(Before-and-after change records)
◇ ◇ ◇ ◇ ◇
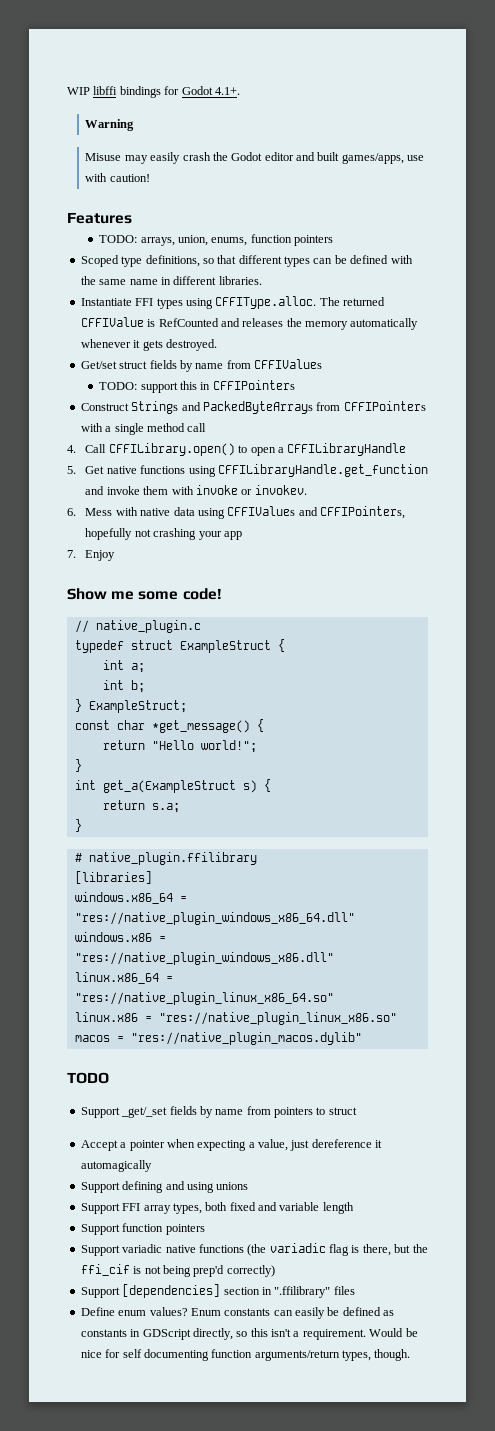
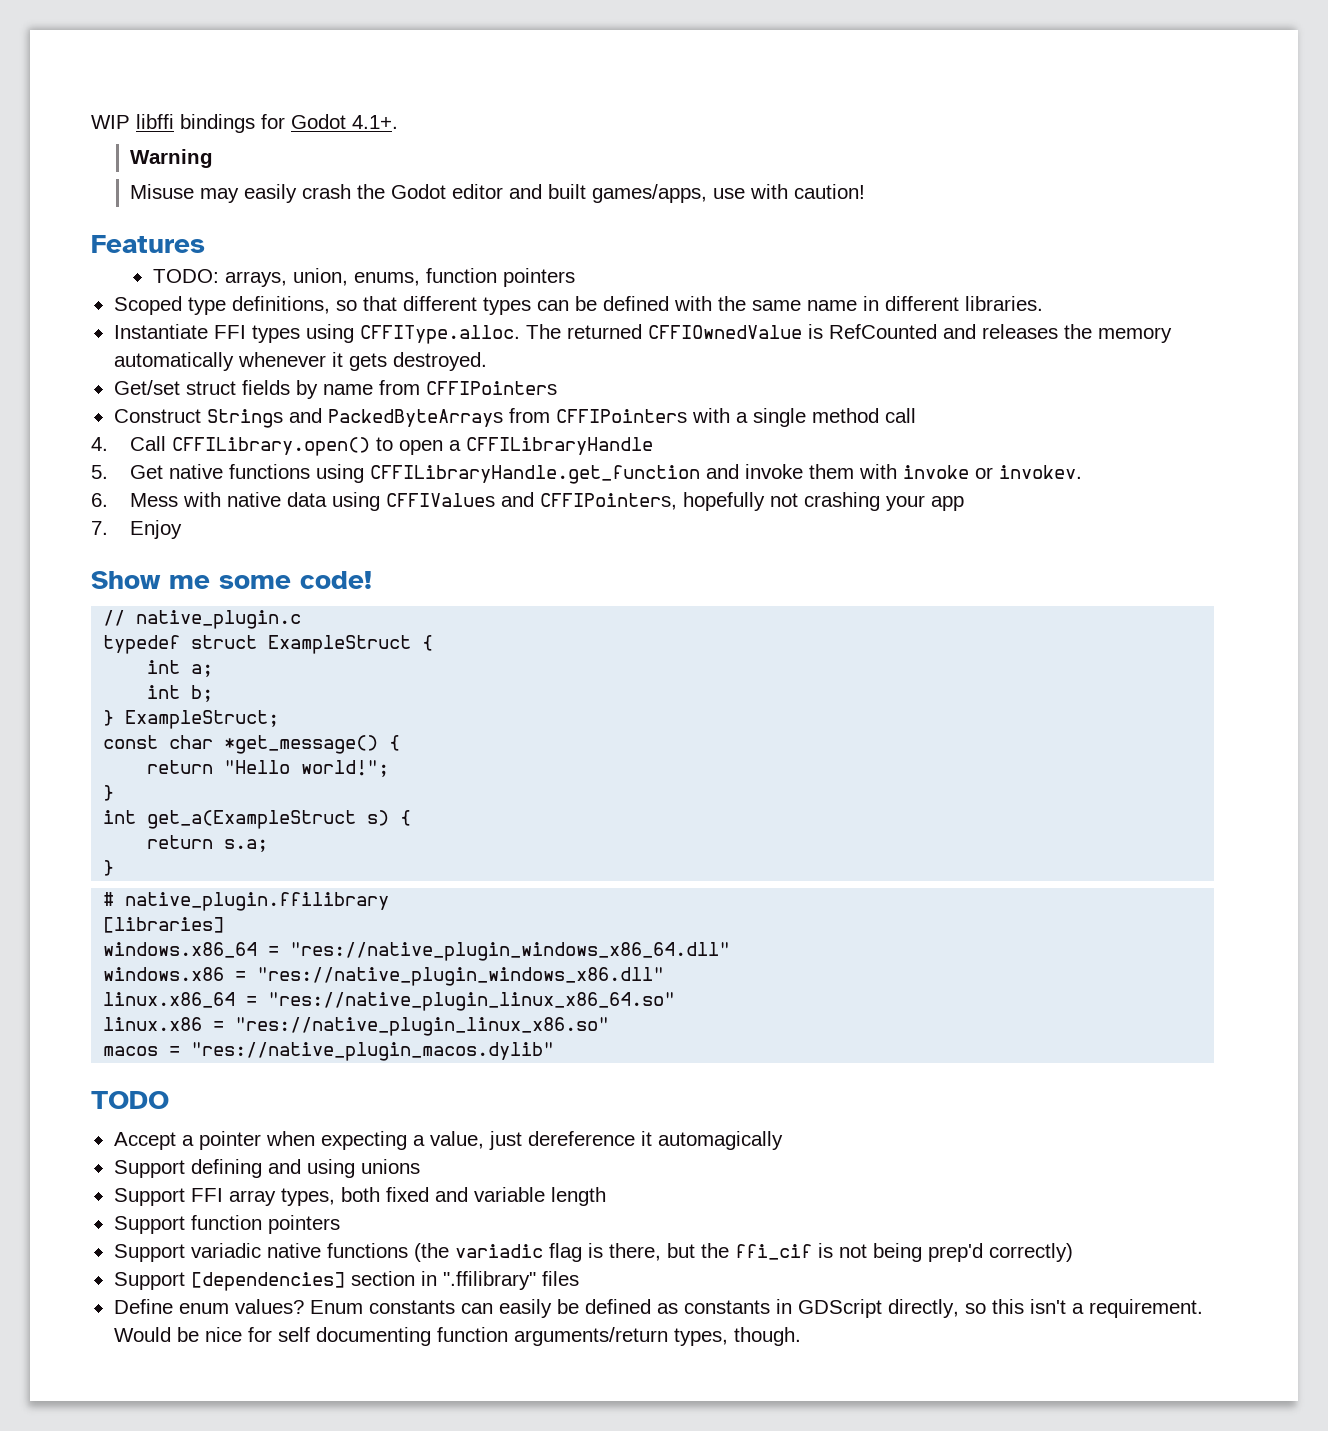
- Instantiate FFI types using CFFIType.alloc. The returned CFFIValue is RefCounted and releases the memory automatically whenever it gets destroyed.
+ Instantiate FFI types using CFFIType.alloc. The returned CFFIOwnedValue is RefCounted and releases the memory automatically whenever it gets destroyed.
- Get/set struct fields by name from CFFIValues
- TODO: support this in CFFIPointers
+ Get/set struct fields by name from CFFIPointers
- Support _get/_set fields by name from pointers to struct

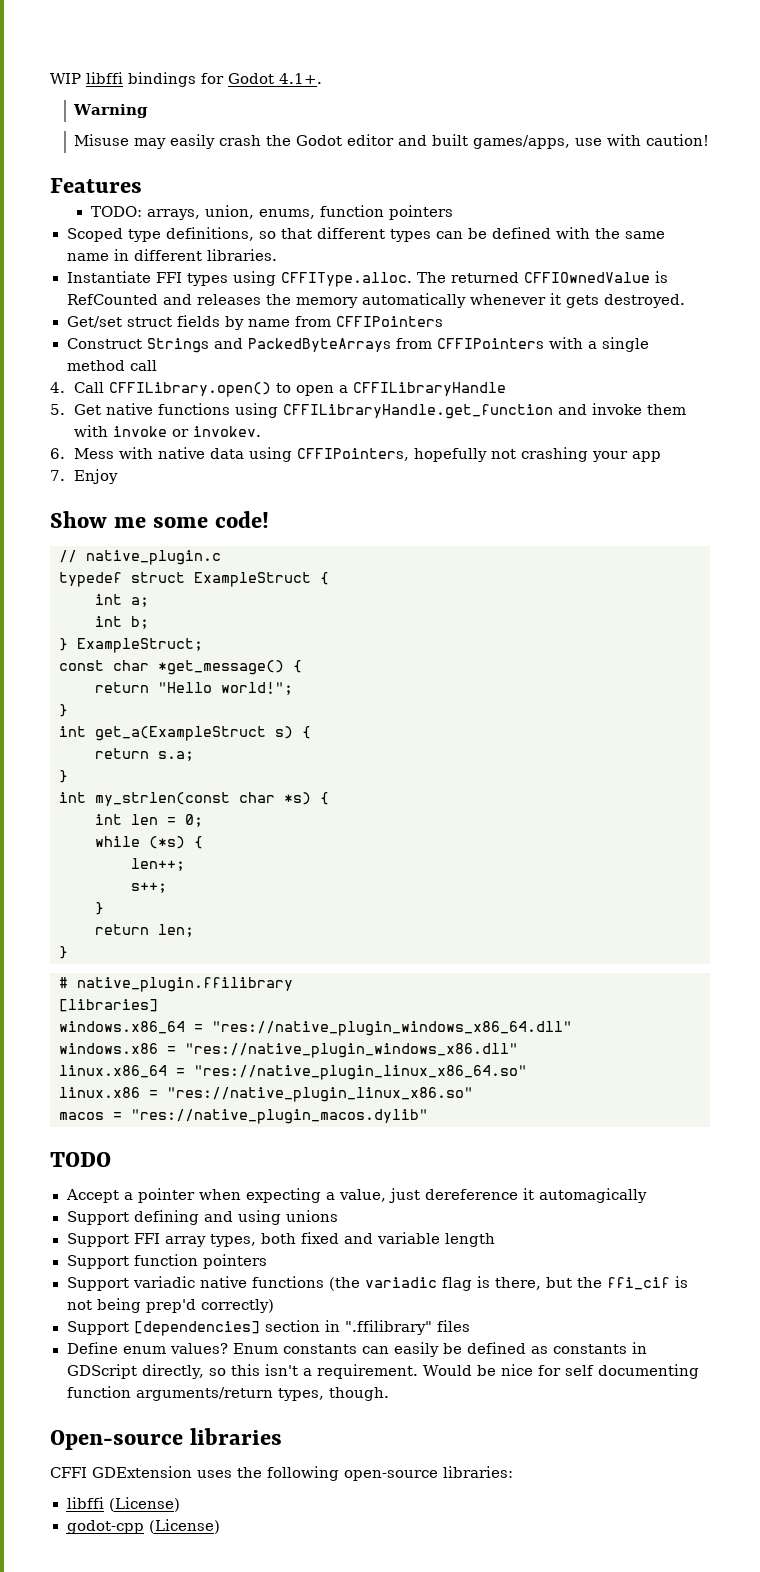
- 6. Mess with native data using CFFIValues and CFFIPointers, hopefully not crashing your app
+ 6. Mess with native data using CFFIPointers, hopefully not crashing your app
+ int my_strlen(const char *s) {
+ int len = 0;
+ while (*s) {
+ len++;
+ s++;
+ }
+ return len;
+ }
+ Open-source libraries
+ CFFI GDExtension uses the following open-source libraries:
+ libffi (License)
+ godot-cpp (License)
◇ ◇ ◇ ◇ ◇
Your assignment: Return exactly the lines in the records above, beginning with the one that holds "using CFFIPointers, hopefully not crashing your app" and ending with the last.

Answer to this exercise:
+ 6. Mess with native data using CFFIPointers, hopefully not crashing your app
+ int my_strlen(const char *s) {
+ int len = 0;
+ while (*s) {
+ len++;
+ s++;
+ }
+ return len;
+ }
+ Open-source libraries
+ CFFI GDExtension uses the following open-source libraries:
+ libffi (License)
+ godot-cpp (License)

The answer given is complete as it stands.